Copy out exactly, from the entries that follow, the line holding "(283, 571) none -> [50,561,67,573] 1.", the line holding "[50,57,556,77] IBM Cloud", and all lines between them, but no pictures.

----- AVAILABLE RECORDS -----

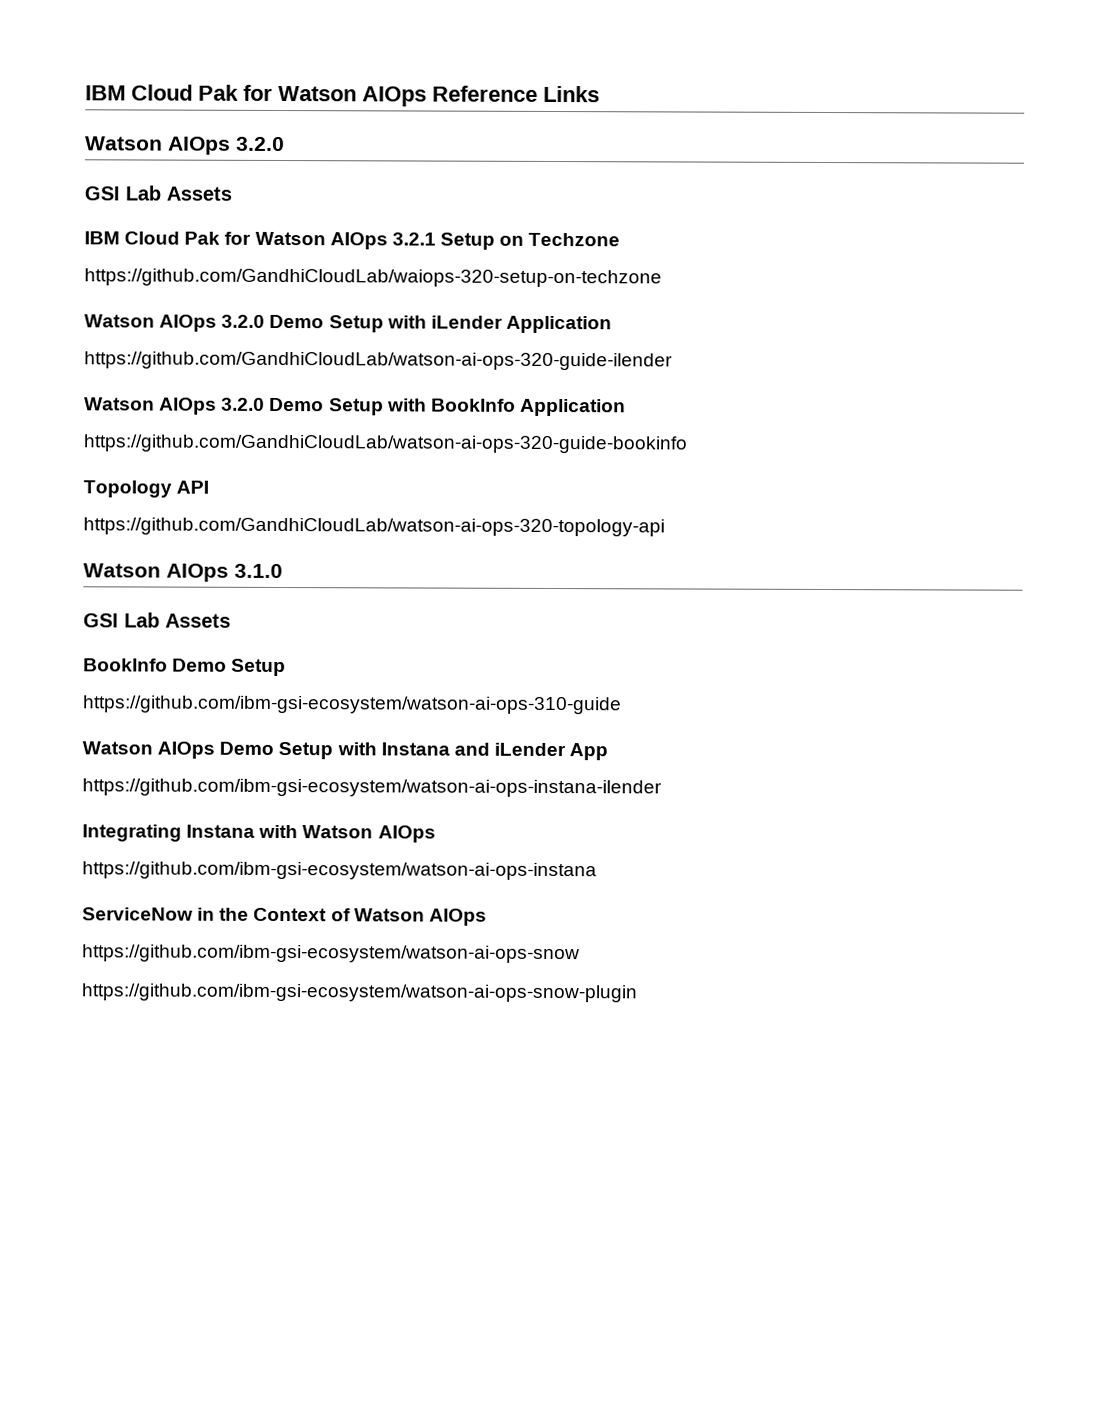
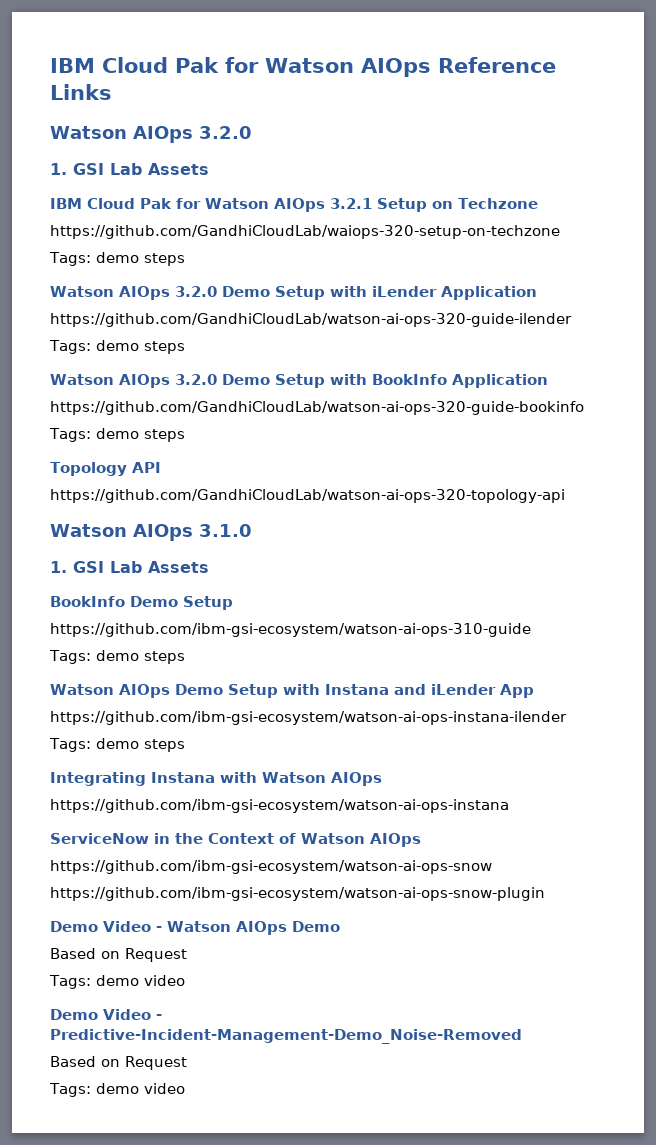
(285, 144) none -> [50,163,67,175] 1.
(662, 278) none -> [49,252,185,266] // Tags: demo steps
(673, 361) none -> [49,340,185,354] // Tags: demo steps
(688, 444) none -> [49,428,185,442] // Tags: demo steps
(283, 571) none -> [50,561,67,573] 1.
(622, 705) none -> [49,650,185,664] // Tags: demo steps
(662, 788) none -> [49,738,185,752] // Tags: demo steps
(638, 993) none -> [50,921,340,935] [50,948,187,962] [49,975,185,989] [50,1009,162,1020] [50,1029,522,1044] [50,1056,187,1070] [49,1083,185,1097] // Demo Video - Watson AIOps Demo // Based on Request // Tags: demo video // Demo Video - Predictive-Incident-Management-Demo_Noise-Removed // Based on Request // Tags: demo video

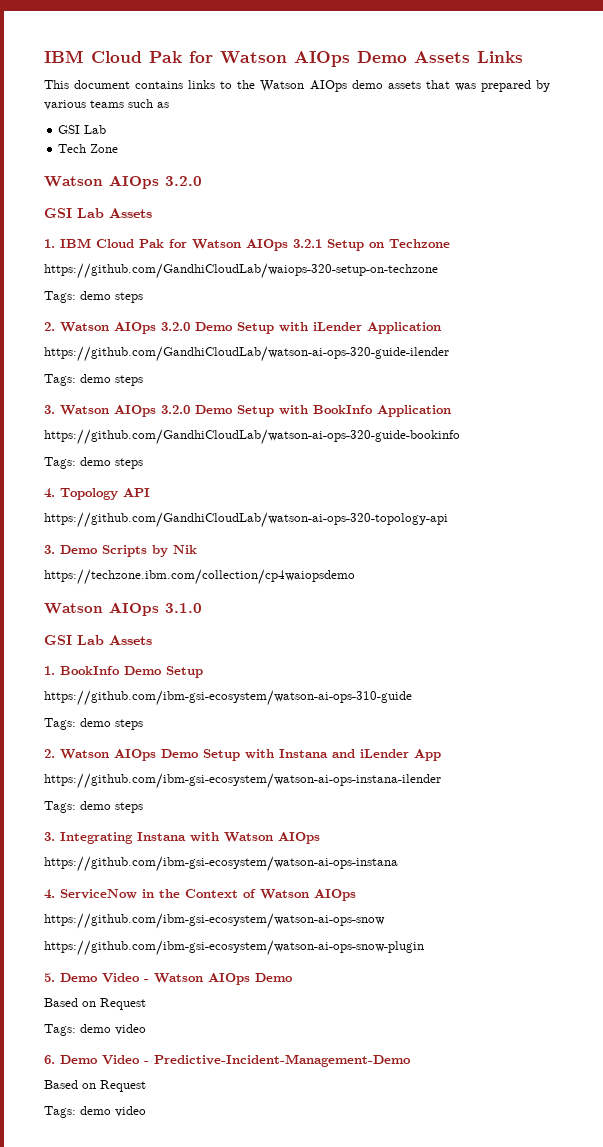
[50,57,556,77] IBM Cloud Pak for Watson AIOps Reference -> [44,50,470,67] IBM Cloud Pak for Watson AIOps Demo Assets
(112, 92) none -> [44,80,551,92] [44,99,169,110] [58,125,107,134] [58,144,119,153] // This document contains links to the Watson AIOps demo assets that was prepared by various teams such as // GSI Lab // Tech Zone
[50,163,209,175] 1. GSI Lab Assets // -> [44,208,152,218] [44,239,55,248] GSI Lab Assets // 1.
(185, 259) none -> [44,322,55,331] 2.
(185, 347) none -> [44,405,55,414] 3.
(185, 435) none -> [44,488,55,498] 4.
(565, 496) none -> [44,545,197,557] [44,569,355,585] // 3. Demo Scripts by Nik // https://techzone.ibm.com/collection/cp4waiopsdemo
[50,561,209,573] 1. GSI Lab Assets // -> [44,635,152,645] [44,666,55,675] GSI Lab Assets // 1.
(185, 657) none -> [44,749,55,758] 2.
(185, 745) none -> [44,832,55,841] 3.
(509, 806) none -> [44,889,55,899] 4.
(545, 894) none -> [44,973,55,982] 5.
[50,1009,162,1020] [50,1029,522,1044] Demo Video - Predictive-Incident-Management-Demo_Noise-Removed -> [44,1054,411,1067] 6. Demo Video - Predictive-Incident-Management-Demo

-----

SOLVED PROBLEM
(283, 571) none -> [50,561,67,573] 1.
(622, 705) none -> [49,650,185,664] // Tags: demo steps
(662, 788) none -> [49,738,185,752] // Tags: demo steps
(638, 993) none -> [50,921,340,935] [50,948,187,962] [49,975,185,989] [50,1009,162,1020] [50,1029,522,1044] [50,1056,187,1070] [49,1083,185,1097] // Demo Video - Watson AIOps Demo // Based on Request // Tags: demo video // Demo Video - Predictive-Incident-Management-Demo_Noise-Removed // Based on Request // Tags: demo video

[50,57,556,77] IBM Cloud Pak for Watson AIOps Reference -> [44,50,470,67] IBM Cloud Pak for Watson AIOps Demo Assets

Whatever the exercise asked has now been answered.